Abstract

Seawater desalination using reverse osmosis (RO) process has increased substantially in the recent past and is expected to grow at an increasingly rapid pace in the future. Successful operation of a seawater reverse osmosis (SWRO) plant depends on the ability of the pretreatment system to consistently produce adequately treated filtered water for the subsequent RO process. Both conventional (e.g., conventional/lamella sedimentation, dissolved air flotation, granular media gravity/pressure filtration) and membrane-based pretreatment processes (e.g., microfiltration, ultrafiltration) have found practical application worldwide.

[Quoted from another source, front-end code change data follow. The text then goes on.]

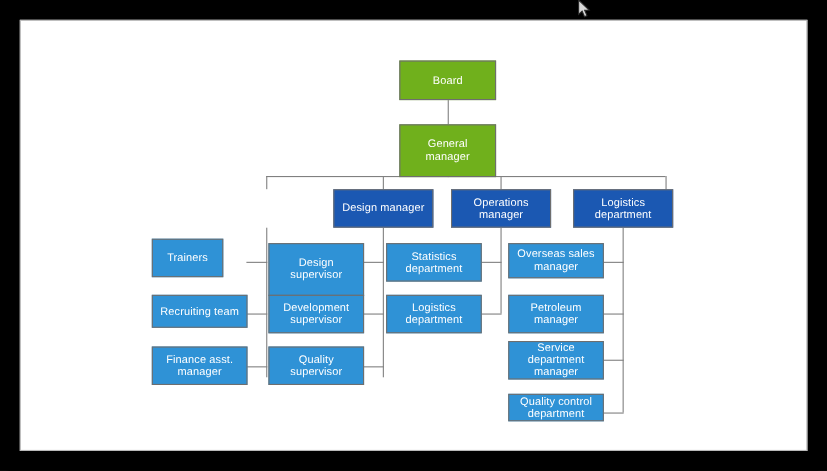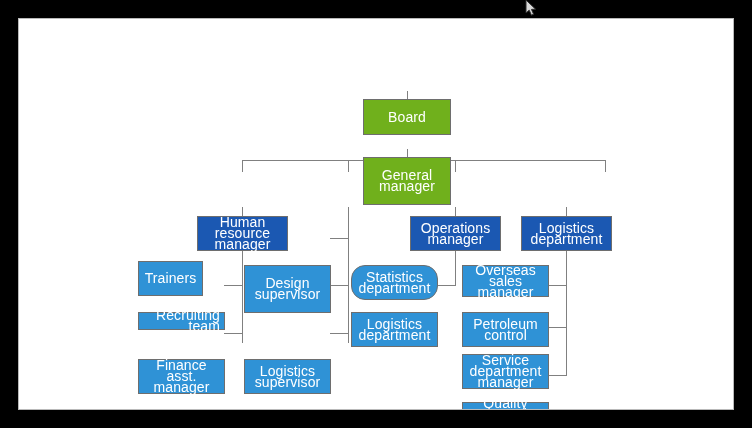--- a/index.html
+++ b/index.html
@@ -52,12 +52,11 @@
     justify-content: center;
     text-align: center;
     color: #ffffff;
-    font-size: 14px;
+    font-size: 10px;
     line-height: 11px;
     letter-spacing: 0.1px;
     padding: 2px 4px;
     border: 1px solid #6e6e6e;
-    margin-top: 44px;
   }
   .node.green   { background: #70B01C; }
   .node.navy    { background: #1B58B2; }

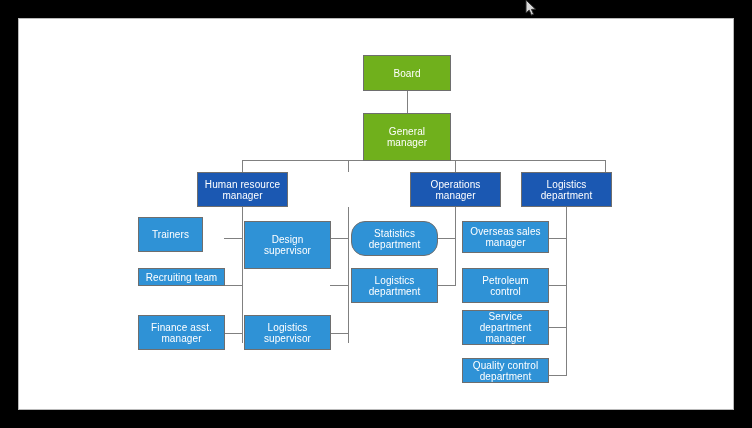--- a/index.html
+++ b/index.html
@@ -112,7 +112,6 @@
 
     <div class="node green" style="left:344px; top:94px; width:88px; height:48px;">General manager</div>
 
-    <div class="node navy" style="left:178px; top:153px; width:91px; height:35px;">Human resource manager</div>
     <div class="node navy" style="left:391px; top:153px; width:91px; height:35px;">Operations manager</div>
     <div class="node navy" style="left:502px; top:153px; width:91px; height:35px;">Logistics department</div>
 

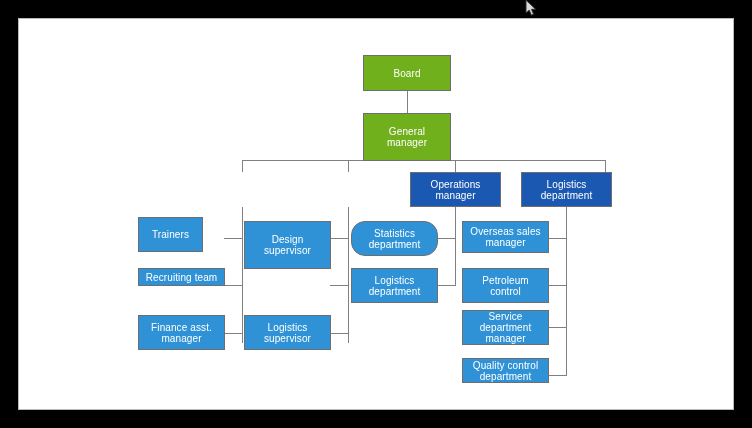--- a/index.html
+++ b/index.html
@@ -112,6 +112,7 @@
 
     <div class="node green" style="left:344px; top:94px; width:88px; height:48px;">General manager</div>
 
+    <div class="node navy" style="left:284px; top:153px; width:91px; height:35px;">Design manager</div>
     <div class="node navy" style="left:391px; top:153px; width:91px; height:35px;">Operations manager</div>
     <div class="node navy" style="left:502px; top:153px; width:91px; height:35px;">Logistics department</div>
 

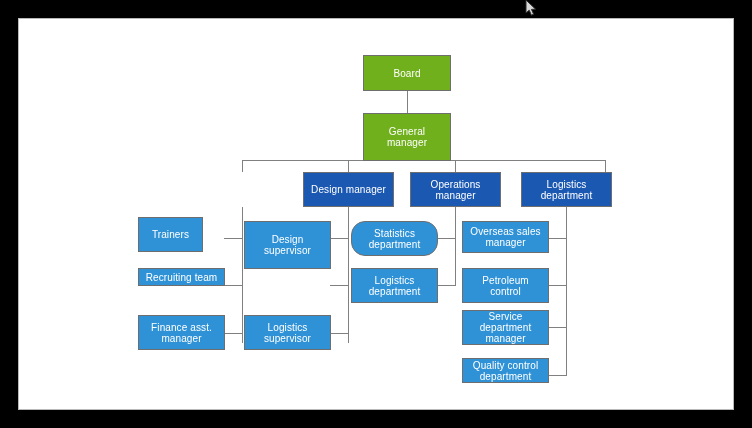--- a/index.html
+++ b/index.html
@@ -123,7 +123,7 @@
     <div class="node sky" style="left:225px; top:202px; width:87px; height:48px;">Design supervisor</div>
     <div class="node sky" style="left:225px; top:296px; width:87px; height:35px;">Logistics supervisor</div>
 
-    <div class="node sky" style="left:332px; top:202px; width:87px; height:35px;border-radius:14px;">Statistics department</div>
+    <div class="node sky" style="left:332px; top:202px; width:87px; height:35px;">Statistics department</div>
     <div class="node sky" style="left:332px; top:249px; width:87px; height:35px;">Logistics department</div>
 
     <div class="node sky" style="left:443px; top:202px; width:87px; height:32px;">Overseas sales manager</div>

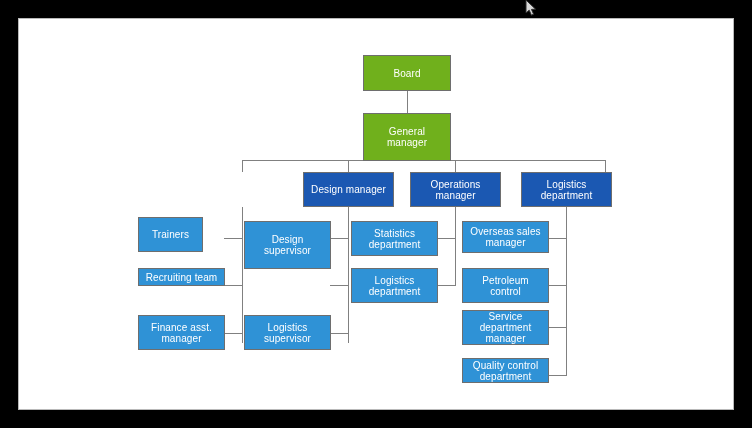--- a/index.html
+++ b/index.html
@@ -117,7 +117,7 @@
     <div class="node navy" style="left:502px; top:153px; width:91px; height:35px;">Logistics department</div>
 
     <div class="node sky" style="left:119px; top:198px; width:65px; height:35px;">Trainers</div>
-    <div class="node sky" style="left:119px; top:249px; width:87px; height:18px;text-align:right;">Recruiting team</div>
+    <div class="node sky" style="left:119px; top:249px; width:87px; height:30px;text-align:right;">Recruiting team</div>
     <div class="node sky" style="left:119px; top:296px; width:87px; height:35px;">Finance asst. manager</div>
 
     <div class="node sky" style="left:225px; top:202px; width:87px; height:48px;">Design supervisor</div>

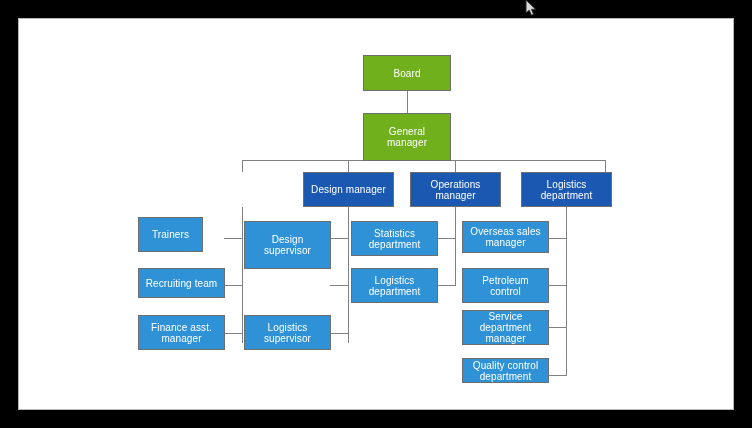--- a/index.html
+++ b/index.html
@@ -121,6 +121,7 @@
     <div class="node sky" style="left:119px; top:296px; width:87px; height:35px;">Finance asst. manager</div>
 
     <div class="node sky" style="left:225px; top:202px; width:87px; height:48px;">Design supervisor</div>
+    <div class="node sky" style="left:225px; top:249px; width:87px; height:35px;">Development supervisor</div>
     <div class="node sky" style="left:225px; top:296px; width:87px; height:35px;">Logistics supervisor</div>
 
     <div class="node sky" style="left:332px; top:202px; width:87px; height:35px;">Statistics department</div>

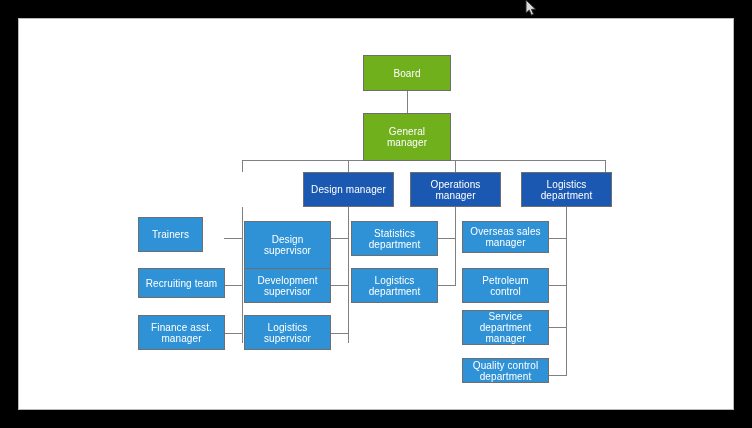--- a/index.html
+++ b/index.html
@@ -128,7 +128,7 @@
     <div class="node sky" style="left:332px; top:249px; width:87px; height:35px;">Logistics department</div>
 
     <div class="node sky" style="left:443px; top:202px; width:87px; height:32px;">Overseas sales manager</div>
-    <div class="node sky" style="left:443px; top:249px; width:87px; height:35px;">Petroleum control</div>
+    <div class="node sky" style="left:443px; top:249px; width:87px; height:35px;">Petroleum manager</div>
     <div class="node sky" style="left:443px; top:291px; width:87px; height:35px;">Service department manager</div>
     <div class="node sky" style="left:443px; top:339px; width:87px; height:25px;">Quality control department</div>
 

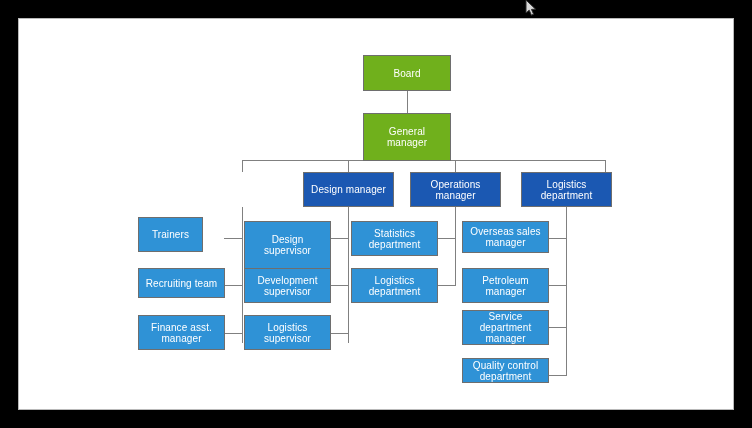--- a/index.html
+++ b/index.html
@@ -122,7 +122,7 @@
 
     <div class="node sky" style="left:225px; top:202px; width:87px; height:48px;">Design supervisor</div>
     <div class="node sky" style="left:225px; top:249px; width:87px; height:35px;">Development supervisor</div>
-    <div class="node sky" style="left:225px; top:296px; width:87px; height:35px;">Logistics supervisor</div>
+    <div class="node sky" style="left:225px; top:296px; width:87px; height:35px;">Quality supervisor</div>
 
     <div class="node sky" style="left:332px; top:202px; width:87px; height:35px;">Statistics department</div>
     <div class="node sky" style="left:332px; top:249px; width:87px; height:35px;">Logistics department</div>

Although most of the currently operational pretreatment systems are conventional, low-pressure membrane based pretreatment systems are increasingly being considered for future plants. Thus, selection of conventional versus membrane based pretreatment is increasingly becoming difficult. Both water quality perspectives and non-water quality based criteria (ease of operation, facility footprint, construction costs, operating costs, economy of scale, design specifications, contractual agreements, etc.) need to be critically reviewed to make a prudent decision. This paper provides a critical review of both conventional and membrane-based pretreatment technologies by presenting water quality issues impacting their performances, critical design characteristics and their impacts on pretreatment selection, non-water quality based selection criteria, and a conceptual decision matrix for selection of pretreatment technologies for site specific conditions.